INSTRUCTIONS TO FOLLOW:
For this exercise, return only the lines in the records below from the one holding "color: #fdba74 ->" through the one holding "height: 56px ->", including both, exactly as they appear and without pictures.

RECORD EXCERPTS:
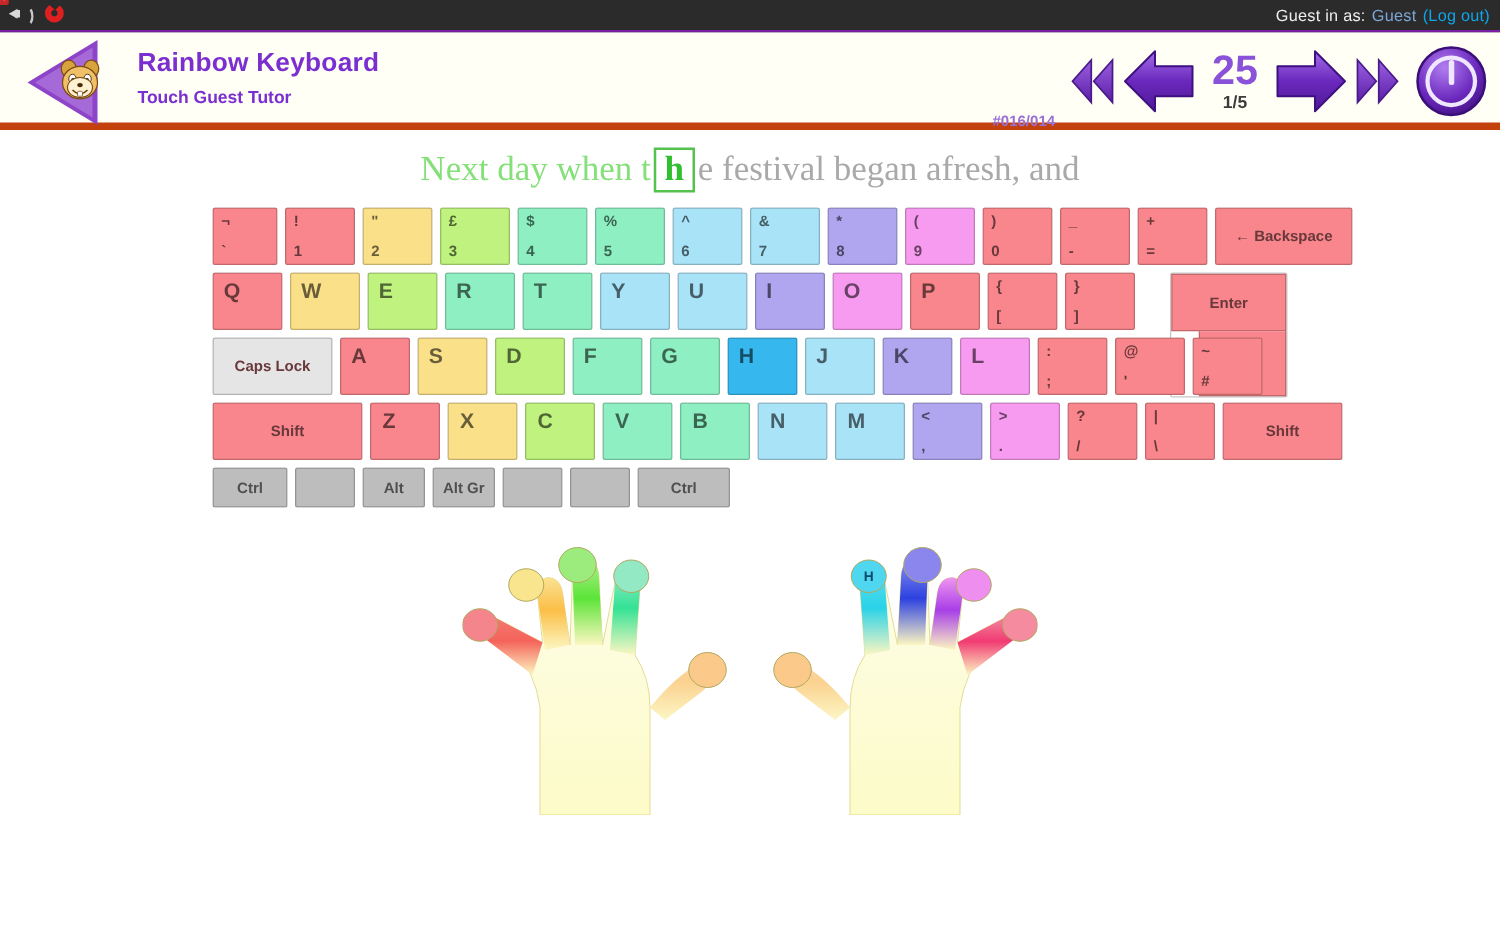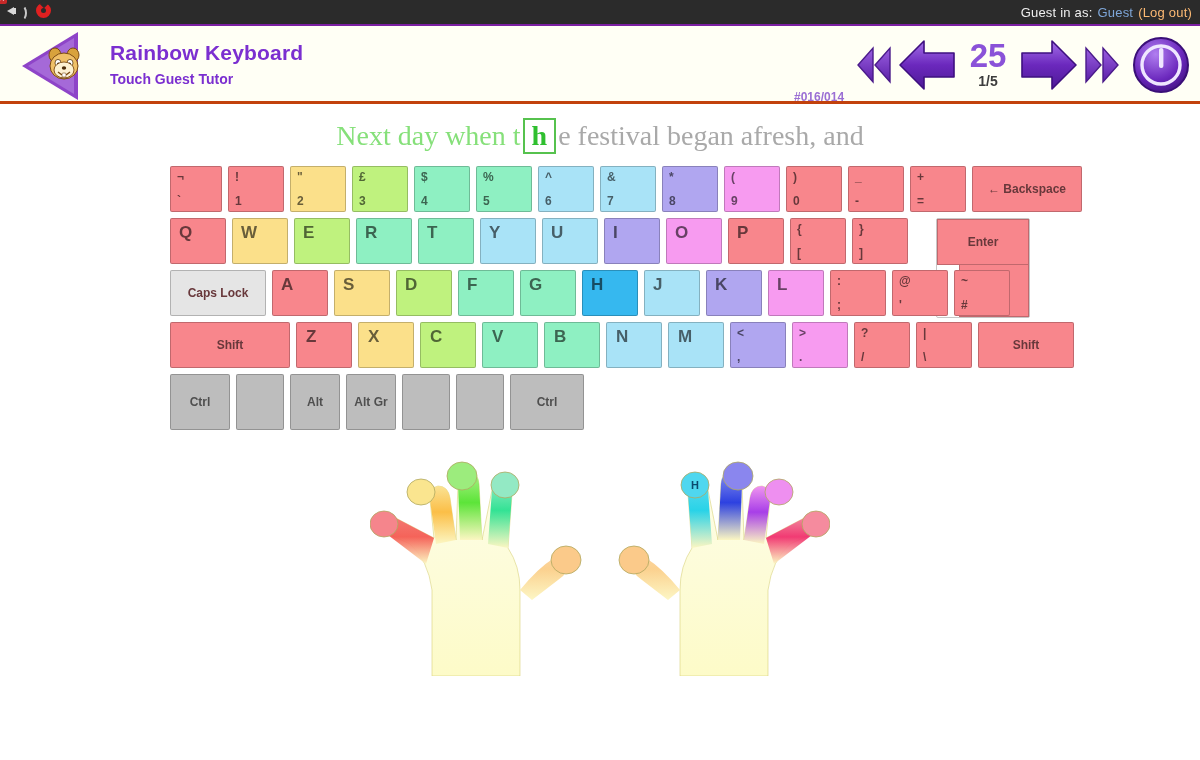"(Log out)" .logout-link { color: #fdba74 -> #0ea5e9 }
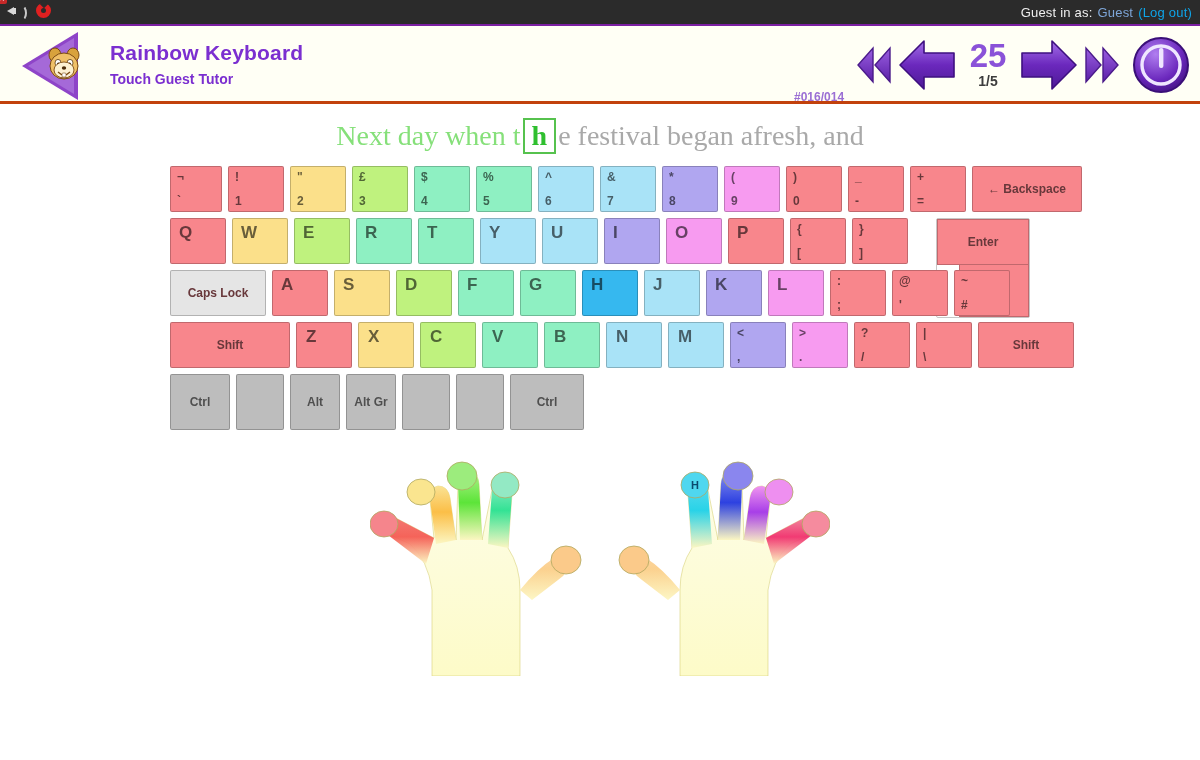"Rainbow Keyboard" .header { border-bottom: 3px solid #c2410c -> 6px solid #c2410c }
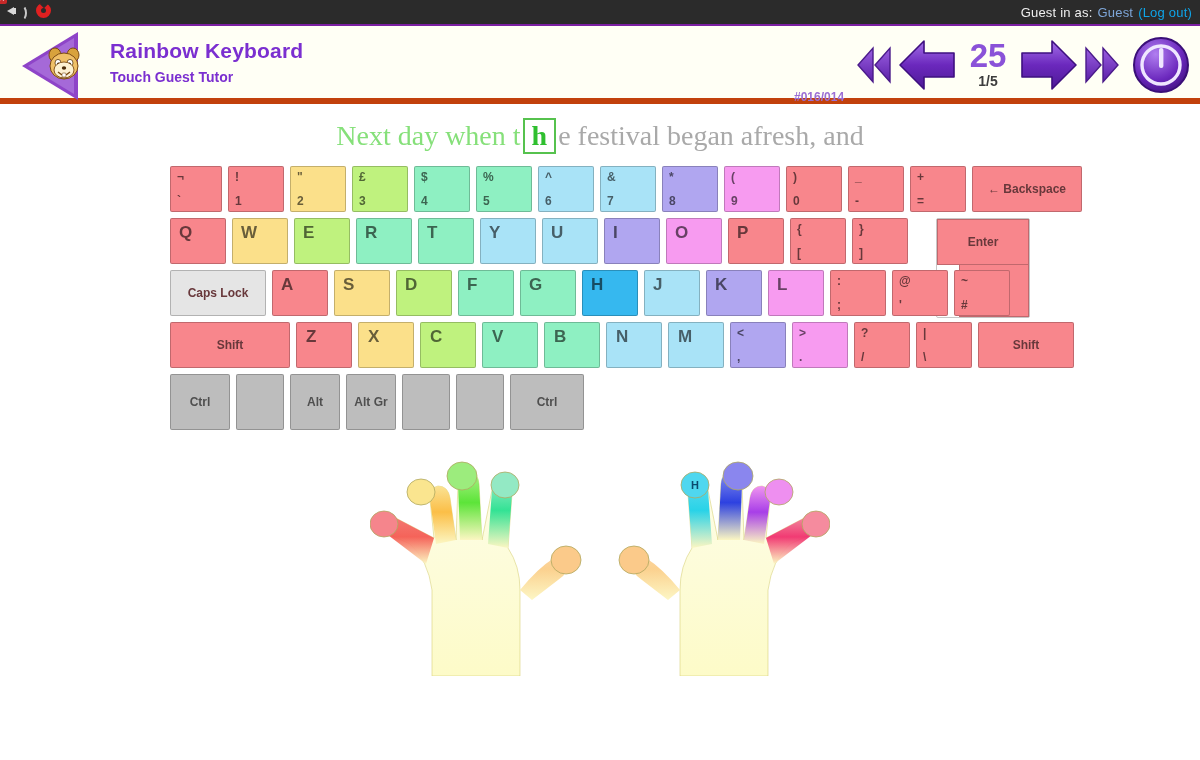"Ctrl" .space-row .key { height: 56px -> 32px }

--

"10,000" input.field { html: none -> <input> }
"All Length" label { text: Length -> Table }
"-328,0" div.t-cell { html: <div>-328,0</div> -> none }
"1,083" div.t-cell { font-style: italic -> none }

WRITTEN RESPONSE:
"(Log out)" .logout-link { color: #fdba74 -> #0ea5e9 }
"Rainbow Keyboard" .header { border-bottom: 3px solid #c2410c -> 6px solid #c2410c }
"Ctrl" .space-row .key { height: 56px -> 32px }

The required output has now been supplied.